Examine the plate in UV light (254
nm): the chromatogram of the reference solution contains three dark spots: low
intensity spot of curcumine in the lower quarter, dimethylaminobenzaldehyde
spot somewhat below the chromatogram centre and sudan spot – above the
chromatogram centre. The chromatogram of the test solution should contain:
slightly dark spot almost on the level of curcumine spot on the chromatogram of
reference solution (xanthohumol), humulone spots – almost on the level of
dimethylaminobenzaldehyde spot and lupulone spots – almost on the level of
sudan spot.
Examination of the chromatographic
plate of test solution in UV light at 365 nm should reveal blue fluorescence of
lupulone spots, brown fluorescence of humulone spots and dark-brown
fluorescence of xanthohumol spot.
Spray the chromatogram with Folin-Ciocalteu
reagent R (a mixture of phosphomolybdate and phosphotungstate) and place it
in a chamber saturated with ammonia vapour, and then examine in the day light.

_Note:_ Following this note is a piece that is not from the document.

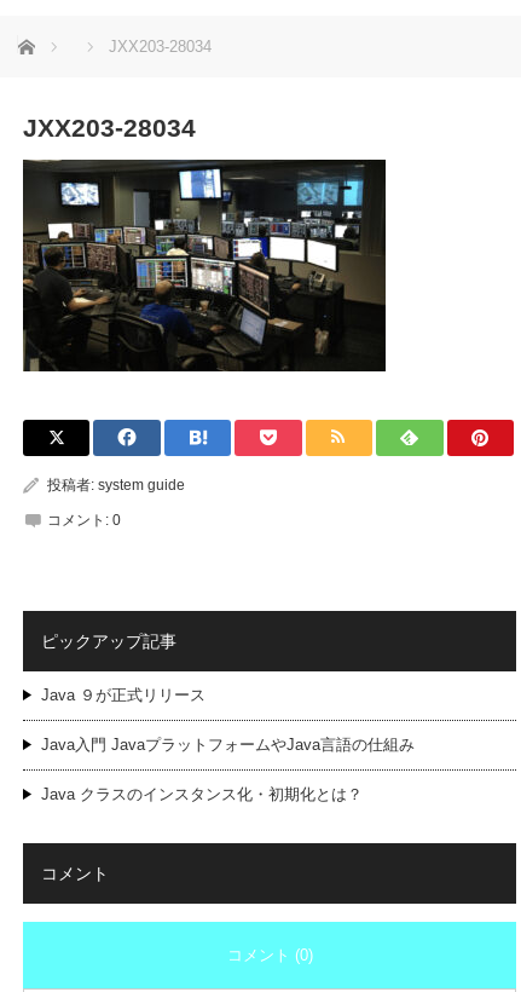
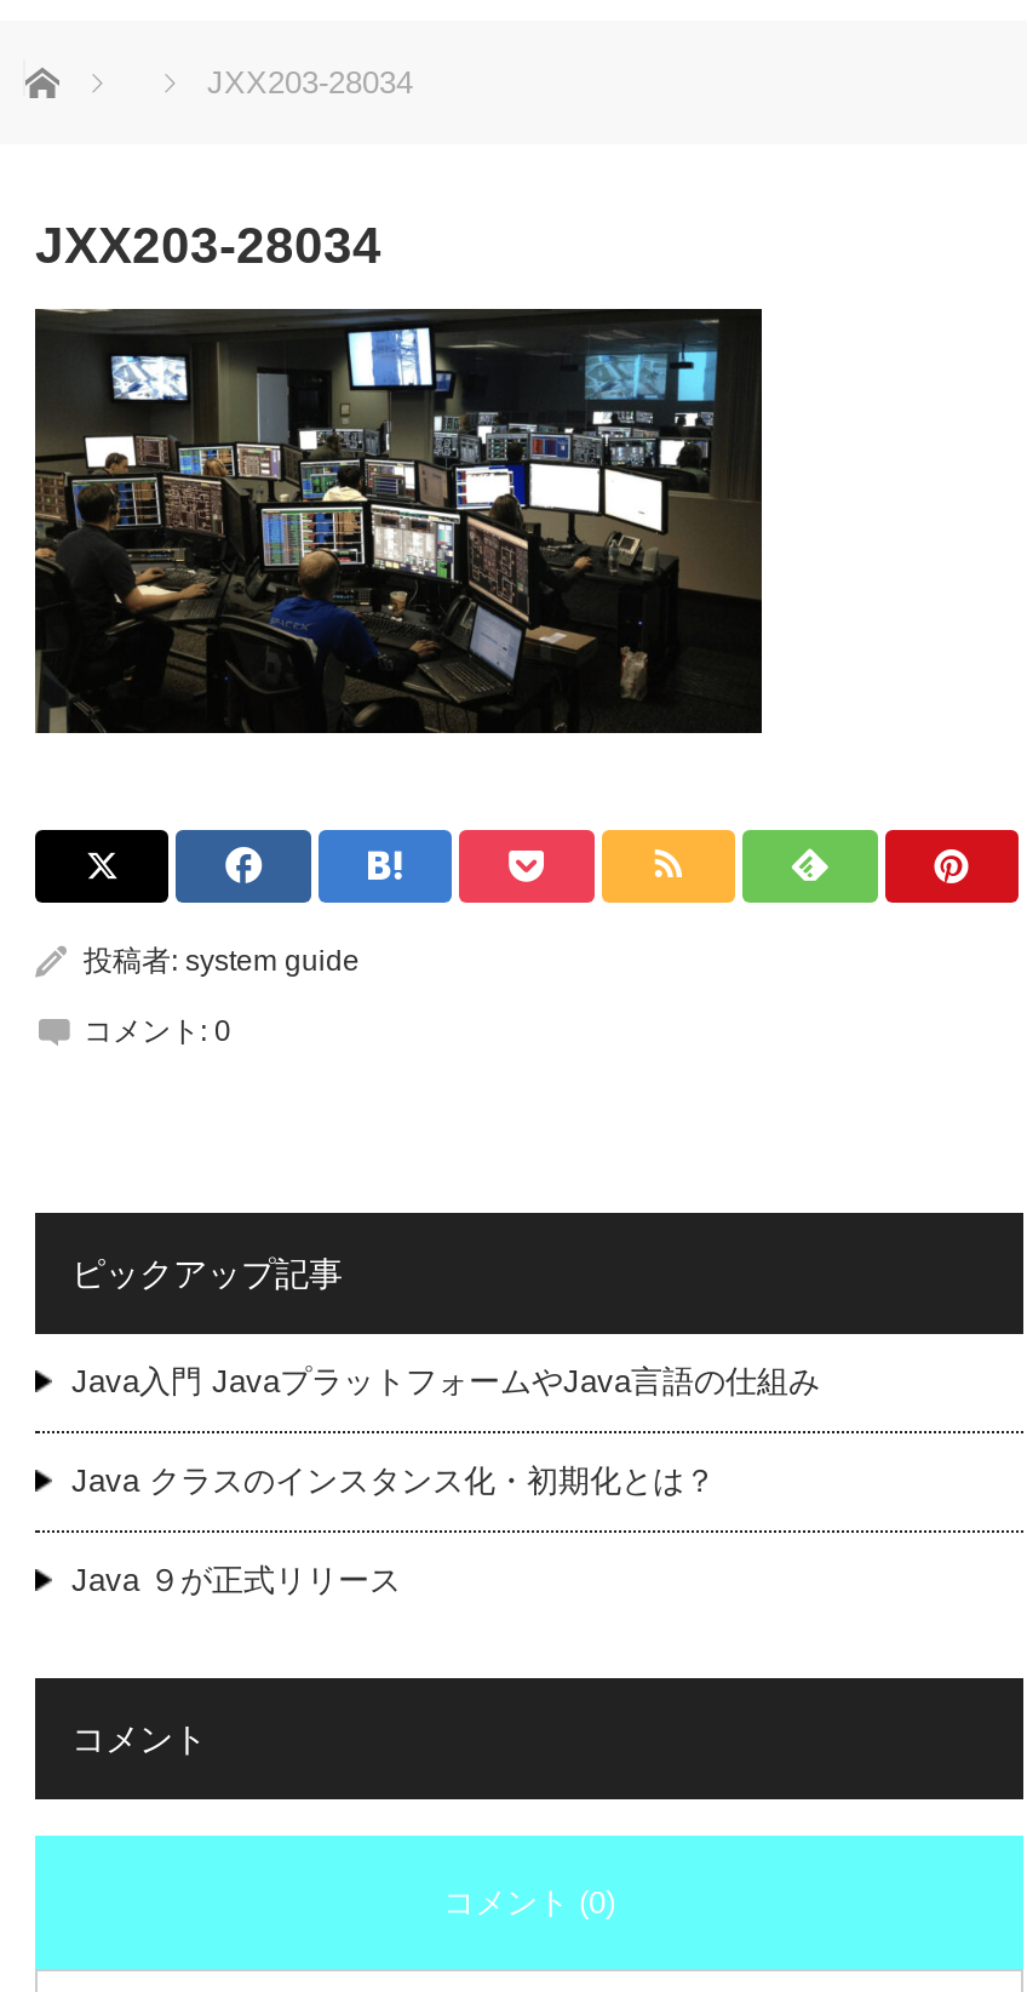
moved [41,686,205,704] -> [71,1562,401,1598]: Java ９が正式リリース
moved [41,736,415,803] -> [71,1363,820,1499]: Java入門 JavaプラットフォームやJava言語の仕組み | Java クラスのインスタンス化・初期化とは？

Humulone and lupulone spots in the chromatogram of test solution turn blue-grey
and xanthohumole spot – green-grey.
Appearance of other spots of
different size and colour is acceptable.
Weight loss on
drying. Not more than 12 % (NPhU,1st
edition, 2.2.32).
Total ash. Not
more than 12 % (NPhU,1st edition, 2.4.16).
Impurities. (NPhU,1st
edition, 2.8.2) Not more than 2 %.
Extractives. Powder the raw material (355). Transfer
approximately 10.00 g of accurately weighed raw material in a 1000 mL flask,
add 300.0 mL of 70 % alcohol R, connect a reflux condenser and heat in a
water bath for 10 min. Cool down the mixture and filter it discarding first 10
mL of the filtrate. Evaporate 30.0 mL of the obtained filtrate and dry the
residue at 100 °Ñ to 105 °Ñ for 2 h. Using the formula:
X = [300 × (m1 – m0)
× 100 × 100] / [m × (100 – W) × 30],
here: m – weight of a sample of raw material, g; m1 – weight
of a weighing bottle with residue, g; m0 – weight of an empty
weighing bottle, g.
Percentage of extractives should be not less than 25 %.
Conclusion: the obtained data is the basis for
the formation of analytical documentation for raw materials.